Overview
- Vulnerability type: Blind SSRF
- Affected components:
src/crawlee/_utils/sitemap.py, src/crawlee/_utils/robots.py, src/crawlee/request_loaders/_sitemap_request_loader.py, and all built-in HTTP clients.
- Trigger: an attacker-controlled sitemap or
robots.txt containing a URL that points to an internal host (layer 1) or uses a non-http scheme (layer 2).
Two-layer SSRF via sitemap-derived URLs:
1) Cross-host HTTP SSRF
Base case, affects every HTTP client.** Sitemap entries and robots.txt Sitemap: directives were accepted regardless of the host they pointed to. A sitemap on example.com could push http://internal.corp/admin into the crawler's queue, and the configured HTTP client would dispatch the request.
2) Non-HTTP scheme SSRF
Escalation, only CurlImpersonateHttpClient.** Nested-sitemap fetching dispatches the URL straight to the HTTP client, bypassing the Request construction step where Pydantic enforces http(s). Combined with the libcurl-backed CurlImpersonateHttpClient, this lets gopher://, file://, dict://, ftp://, etc., through.
Root cause
Crawlee already validates URL schemes through Pydantic's AnyHttpUrl (via validate_http_url in src/crawlee/_utils/urls.py) wherever a crawl target is materialised as a Request: the Request.url field is declared as Annotated[str, BeforeValidator(validate_http_url), Field(frozen=True)]. Anything that becomes a Request is therefore guaranteed to be http(s).
Two parts of the sitemap pipeline sidestepped this property in different ways:
1) Sitemap-derived URLs were enqueued without any host policy
SitemapRequestLoader took every <urlset><url><loc> entry, wrapped it in Request.from_url (which accepts any valid http(s) URL), and pushed the result into the request queue. RobotsTxtFile.get_sitemaps() returned every Sitemap: directive verbatim. Neither imposed any host check against the parent sitemap or robots.txt URL, so an attacker controlling that content could push internal-network HTTP URLs into the queue and have them crawled by whichever HTTP client was configured.

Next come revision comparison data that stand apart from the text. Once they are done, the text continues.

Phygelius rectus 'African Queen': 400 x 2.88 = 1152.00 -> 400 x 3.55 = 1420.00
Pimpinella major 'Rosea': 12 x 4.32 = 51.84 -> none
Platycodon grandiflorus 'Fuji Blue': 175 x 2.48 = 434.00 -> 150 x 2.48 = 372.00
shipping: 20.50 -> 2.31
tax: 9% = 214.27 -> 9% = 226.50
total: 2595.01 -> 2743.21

2) Nested sitemap fetching bypassed the Request chokepoint entirely
When _XmlSitemapParser encountered <sitemapindex><sitemap><loc>…</loc></sitemap></sitemapindex>, or when RobotsTxtFile.parse_sitemaps forwarded Sitemap: directives into the same pipeline, _fetch_and_process_sitemap dispatched the URL directly to the HTTP client:
async with http_client.stream(
sitemap_url,
method='GET',
headers=SITEMAP_HEADERS,
proxy_info=proxy_info,
timeout=timeout,
) as response:
...
No Request was constructed, so the Pydantic validator never ran. Before the fix, the HTTP clients' own send_request() and stream() methods did not call validate_http_url either, so a non-http(s) scheme could pass straight through to the backend client.

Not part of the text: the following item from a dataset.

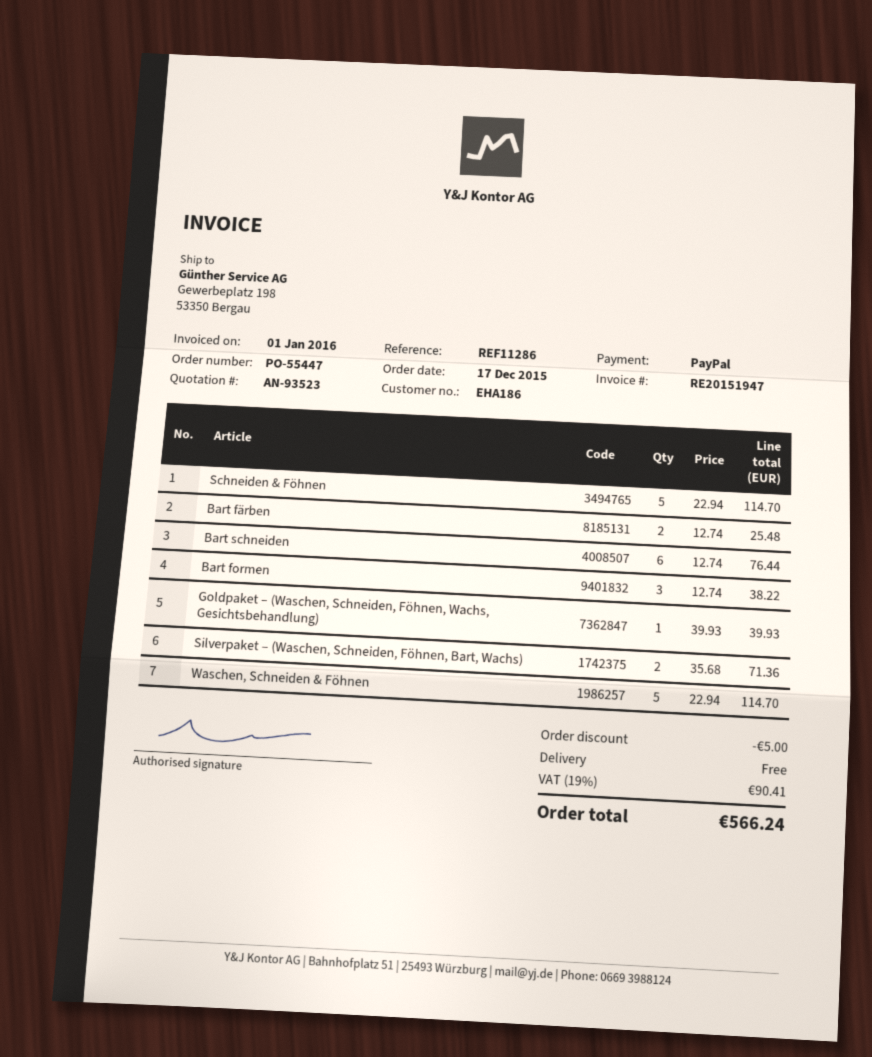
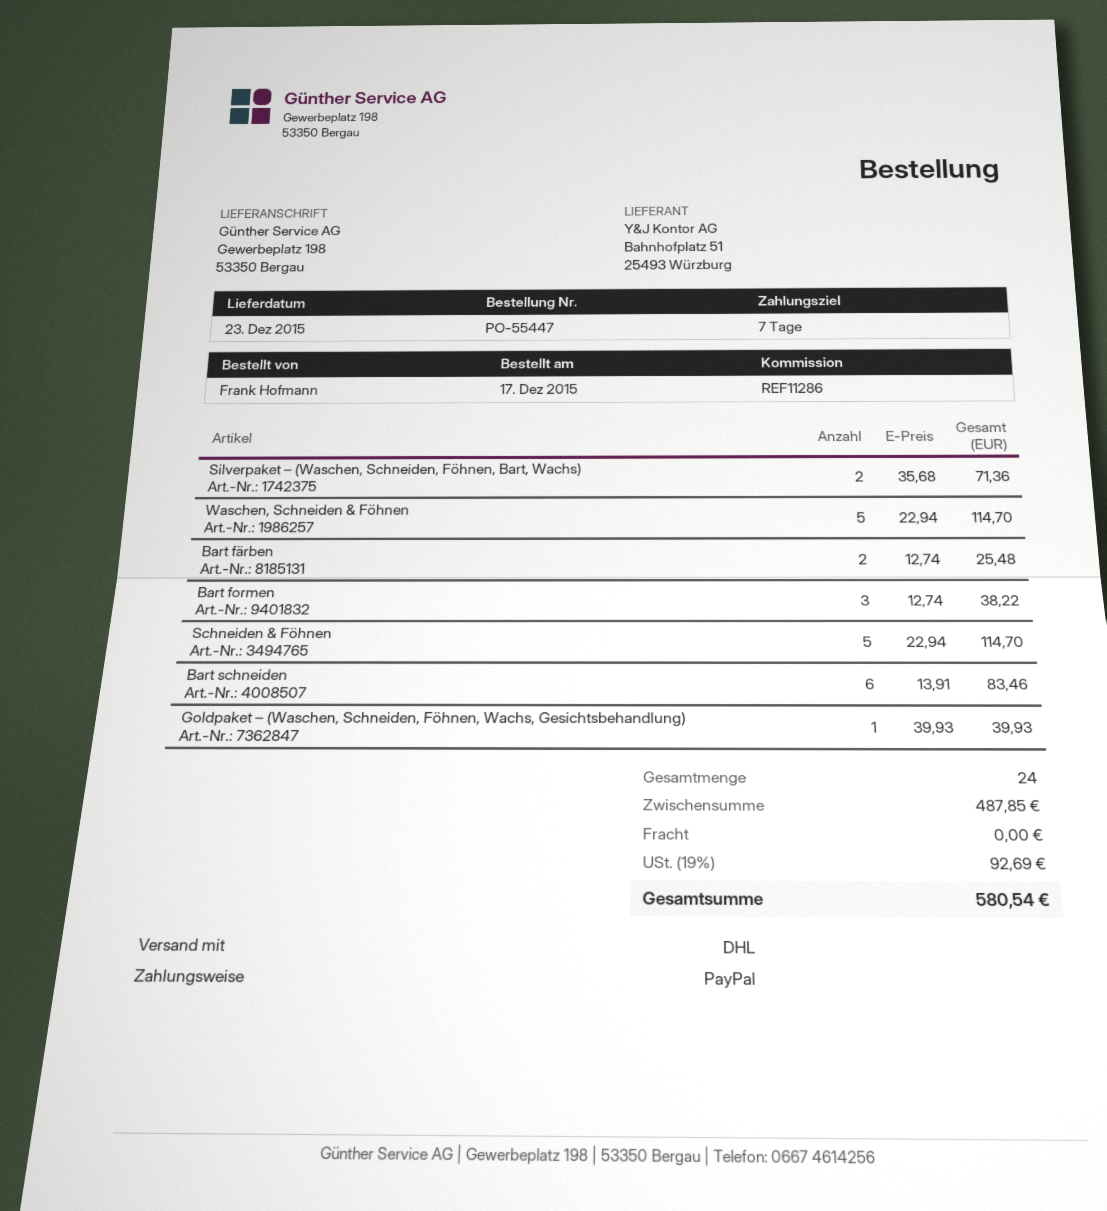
Bart schneiden: 6 x 12.74 = 76.44 -> 6 x 13.91 = 83.46
discount: 5.00 -> none
tax: 19% = 90.41 -> 19% = 92.69
total: 566.24 -> 580.54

The non-HTTP escalation in layer 2 is specific to CurlImpersonateHttpClient, which is backed by curl-cffi / libcurl and speaks gopher, file, dict, ftp, and other non-HTTP protocols. The other clients shipped with Crawlee (HttpxHttpClient, ImpitHttpClient, PlaywrightHttpClient) reject non-http(s) schemes at their own backend layer, regardless of what Crawlee passes in, so they were only affected by layer 1.
Vulnerable paths
Layer 1 — cross-host HTTP (all HTTP clients)
- Source: an attacker-controlled sitemap that lists internal URLs under
<urlset><url><loc> or <sitemapindex><sitemap><loc>, or an attacker-controlled robots.txt that lists internal URLs under Sitemap:.

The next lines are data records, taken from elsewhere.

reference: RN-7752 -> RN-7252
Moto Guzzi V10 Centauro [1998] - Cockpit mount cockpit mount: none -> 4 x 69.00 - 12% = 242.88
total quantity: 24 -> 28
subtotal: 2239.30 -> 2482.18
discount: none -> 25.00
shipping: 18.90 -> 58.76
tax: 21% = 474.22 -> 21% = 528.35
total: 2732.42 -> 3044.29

- Sink: the configured HTTP client issues
GET requests against those URLs — either via client.request(url=request.url, …) inside crawl() for regular sitemap URLs, or via client.stream(url, …) inside the nested-sitemap fetch.
Layer 2 — non-HTTP schemes (CurlImpersonateHttpClient only)
- Source: a nested
<sitemap><loc> entry or a robots.txt Sitemap: directive pointing to a non-http(s) URL.
- Sink:
CurlImpersonateHttpClient.stream(...) hands the URL string verbatim to client.request(url=…, …), which dispatches via libcurl.
Hardening in 1.7.0 was added at both producer and consumer ends — see Remediation.
Exploitation preconditions
- The crawler uses sitemap loading: any of
SitemapRequestLoader, Sitemap.load / parse_sitemap, discover_valid_sitemaps, or RobotsTxtFile.parse_sitemaps.
- The attacker controls the body of a sitemap or
robots.txt that the crawler fetches — typically by being the target site, or by getting a target site to publish a malicious sitemap.
- The crawler's network egress can reach the attacker-chosen destination (e.g., internal services on the same network).
- The targeted endpoint accepts unauthenticated requests. Crawlee does not supply credentials to the forged destination, so authenticated services (IMDSv2 with token, password-protected Redis, protected admin panels) are not reachable through this path.
For layer 2 (non-HTTP), the configured HTTP client must additionally be CurlImpersonateHttpClient.
Impact
Layer 1 — cross-host HTTP (any client)
The crawler can be coerced into issuing GET requests against internal HTTP services on its own network: admin panels, unauthenticated internal APIs, cloud metadata endpoints, etc. Read-back is blind — Crawlee surfaces fetched content only through its local Dataset / KeyValueStore (push_data() etc.) and does not natively forward scraped bodies anywhere external — so direct impact is mostly existence/timing probing and occasional state changes via side-effecting GET endpoints. Read-side leakage of internal content is only exploitable end-to-end if the deployer's own application separately exposes scraped data (for example, a public summariser or aggregator built on top of Crawlee).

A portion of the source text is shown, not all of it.